Computational Technology Resources - CCP

Keywords: empirical optimization, abstract data and communication library, collective communication, NAS parallel benchmarks.

Summary

This paper investigates how to assess the performance of different implementation alternatives for an empirical optimization library for collective MPI communications, namely the Abstract Data and Communication Library (ADCL). The first and simplest timing technique is to embrace the collective communication with timing routines and use the maximum local execution time as an estimator for the total execution time of the collective communication. A second solution adds synchronizations before the calls to the timing routines. The synchronizations create additional overhead during the search phase and might introduce systematic errors since application features such as process arrival patterns are annulated before the measurement is started.

The third options is based on the new timer object in ADCL. The timer object allows the measurement of the codelet plus its environment, e.g. one or more iterations in the code.
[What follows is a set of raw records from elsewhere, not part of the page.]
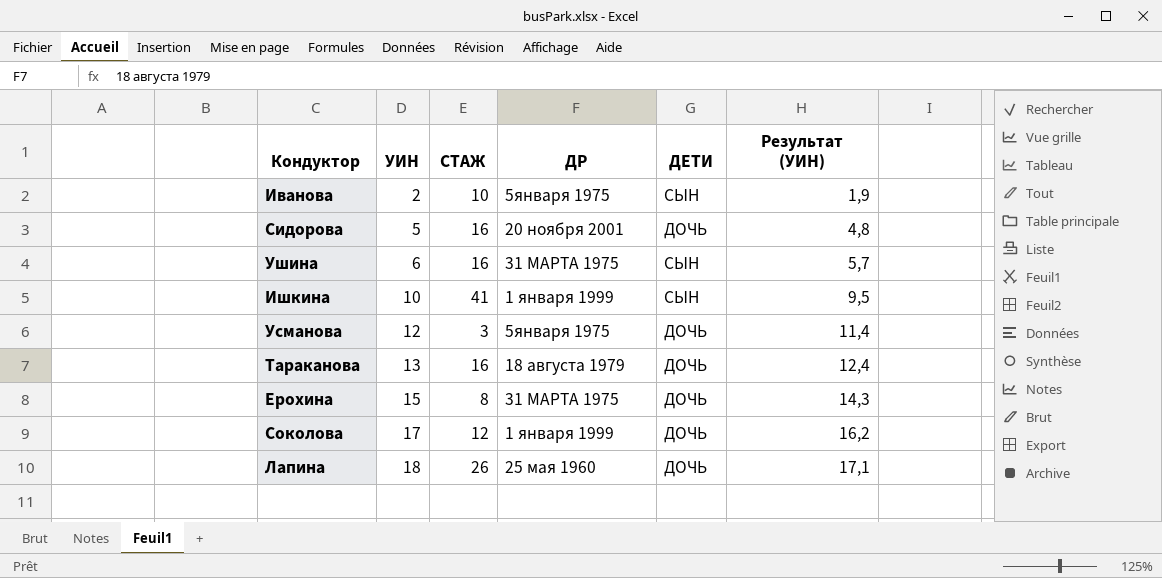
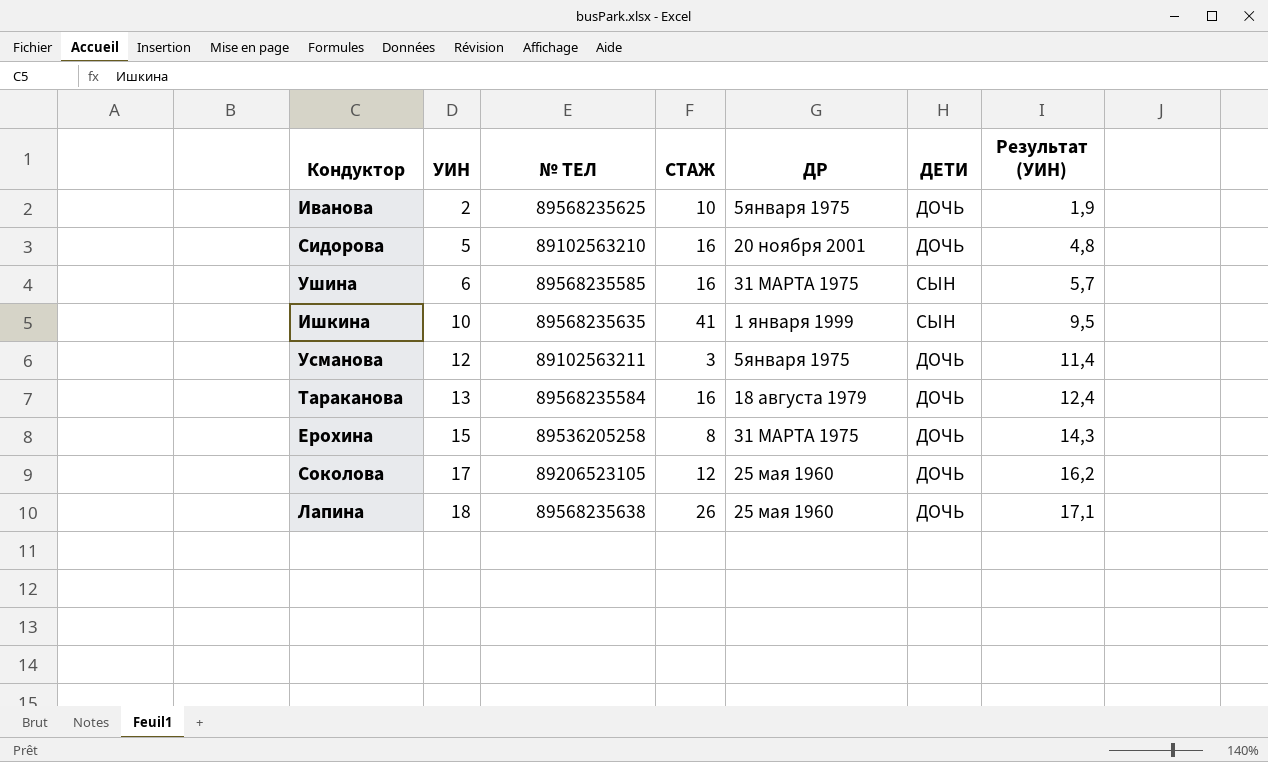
column № ТЕЛ | position: none -> 3
Иванова | ДЕТИ: СЫН -> ДОЧЬ
Соколова | ДР: 1 января 1999 -> 25 мая 1960

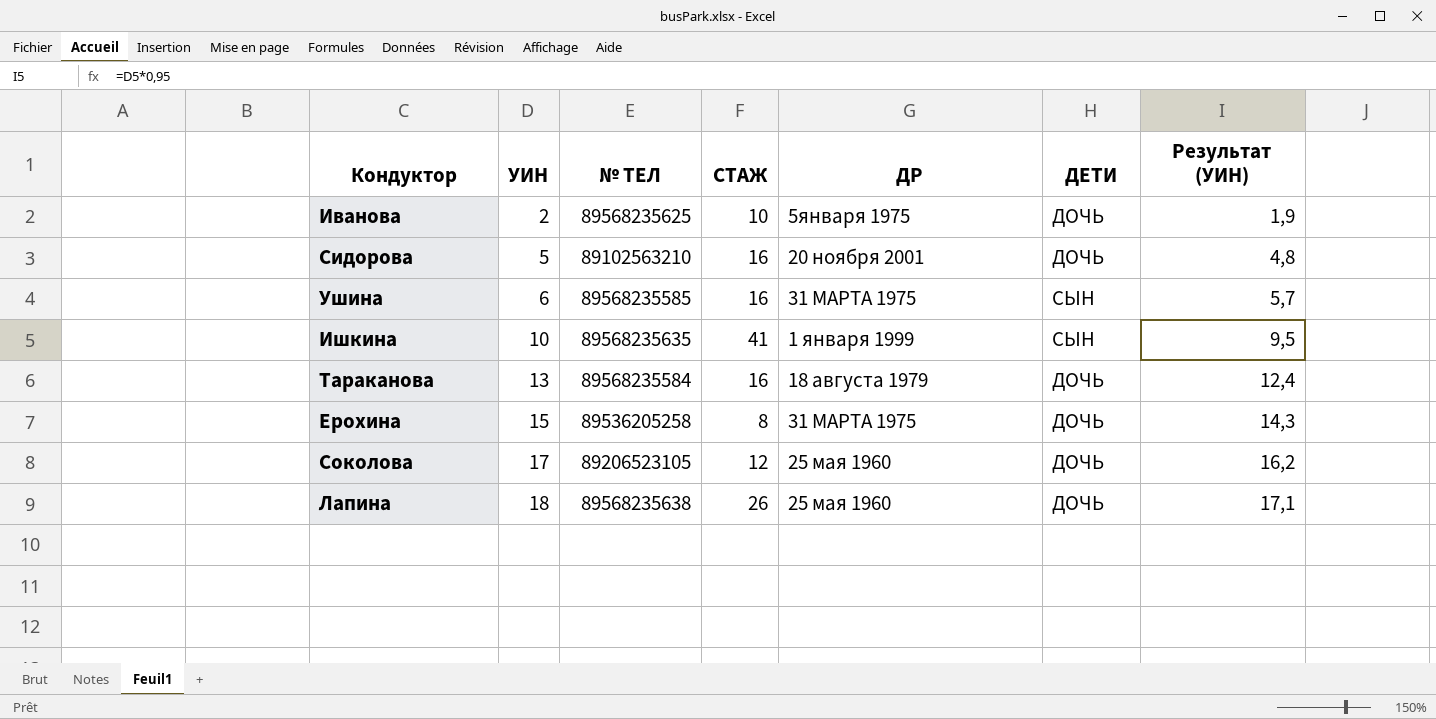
row Усманова: 12 | 89102563211 | 3 | 5января 1975 | ДОЧЬ | 11,4 -> none

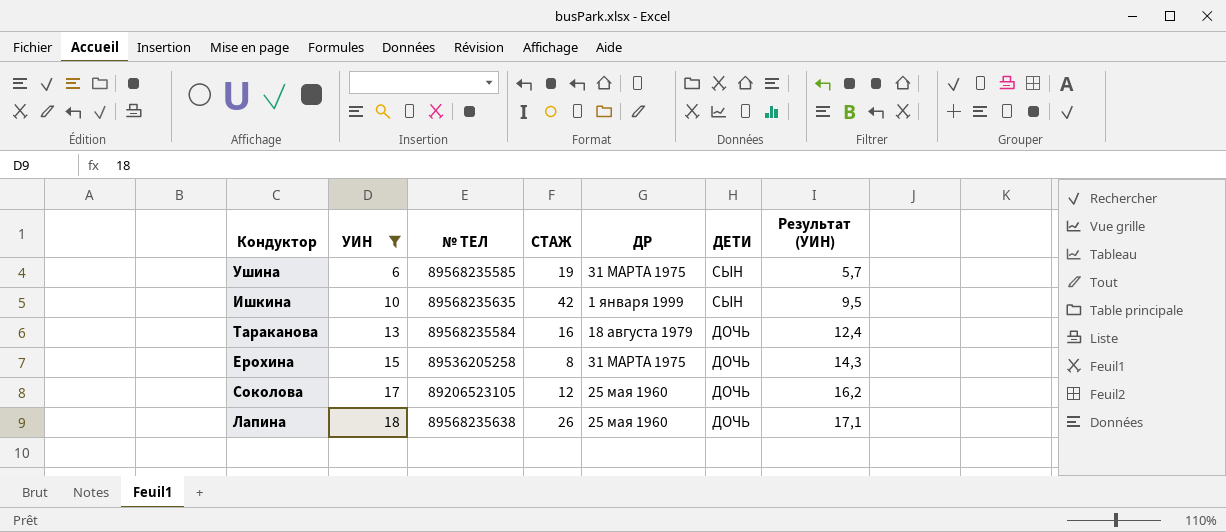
filter: none -> УИН >= 6
Ушина | СТАЖ: 16 -> 19
Ишкина | СТАЖ: 41 -> 42

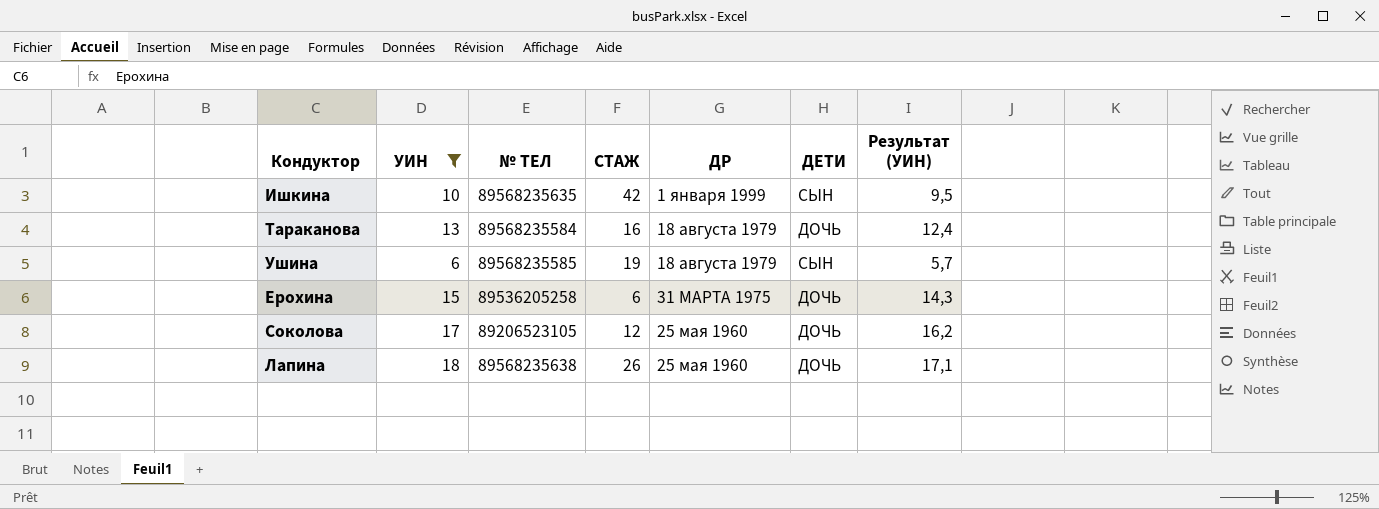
row order: УИН ascending -> ДР descending
Ушина | ДР: 31 МАРТА 1975 -> 18 августа 1979
Ерохина | СТАЖ: 8 -> 6

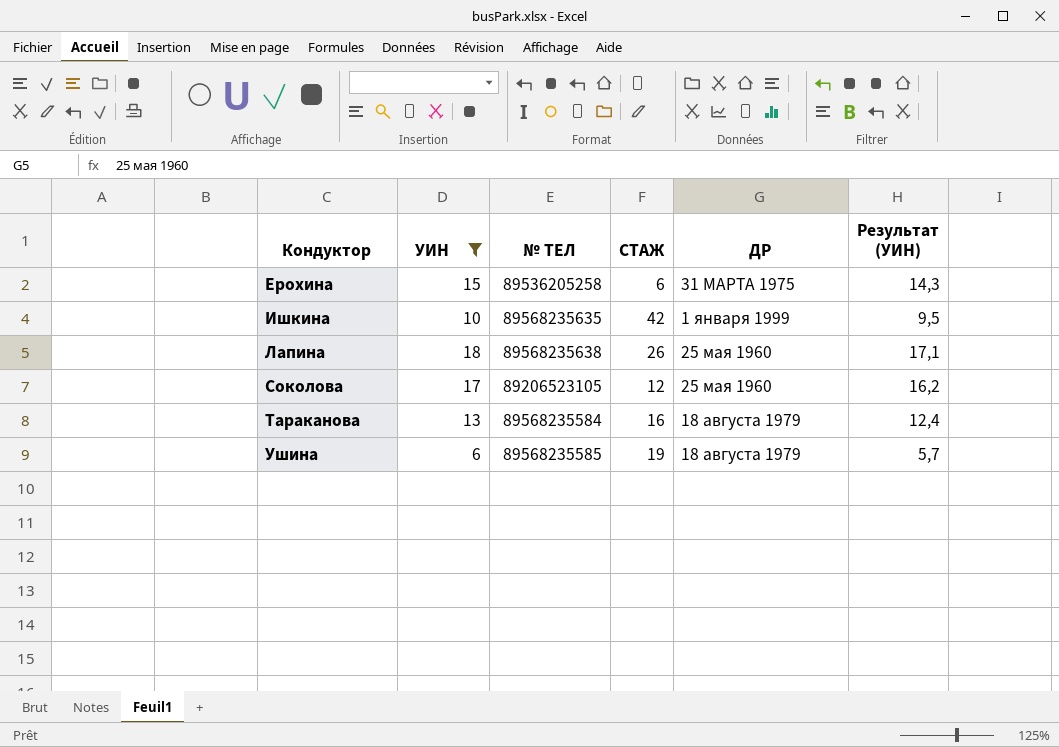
row order: ДР descending -> Кондуктор ascending
column ДЕТИ | position: 6 -> none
Its purpose is to capture the original execution behavior of the program and avoid distortions caused by synchronizations directly before and after the execution of the codelet. However, the user now has the responsibility to select the right code portion to measure.

To investigate the different timing techniques, we use the MPI FFT Benchmark from the NAS Parallel Benchmarks 3.0 which involves an all-to-all communication operation. Tests have been executed on a wide variety of parallel platforms. For each system, the FFT benchmark has been executed for various classes, different numbers of processes, and multiple MPI implementations. We demonstrated that the accuracy of performance prediction for performance data generated with this timer object is superior to the other techniques. An enhanced version of the timer object nearly exactly reproduced quantitatively the performance data obtained from longer runs for stable test environments.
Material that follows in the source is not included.